_EXERCISE AIM:_
Would you restate the data exactly as given?

_DATA TO USE:_
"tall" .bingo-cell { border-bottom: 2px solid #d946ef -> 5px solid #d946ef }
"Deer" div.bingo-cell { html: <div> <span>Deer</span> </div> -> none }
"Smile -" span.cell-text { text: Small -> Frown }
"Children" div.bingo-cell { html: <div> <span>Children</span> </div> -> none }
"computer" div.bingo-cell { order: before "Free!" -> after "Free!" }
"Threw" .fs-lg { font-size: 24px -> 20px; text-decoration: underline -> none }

_RESPONSE TO THIS EXERCISE:_
"tall" .bingo-cell { border-bottom: 2px solid #d946ef -> 5px solid #d946ef }
"Deer" div.bingo-cell { html: <div> <span>Deer</span> </div> -> none }
"Smile -" span.cell-text { text: Small -> Frown }
"Children" div.bingo-cell { html: <div> <span>Children</span> </div> -> none }
"computer" div.bingo-cell { order: before "Free!" -> after "Free!" }
"Threw" .fs-lg { font-size: 24px -> 20px; text-decoration: underline -> none }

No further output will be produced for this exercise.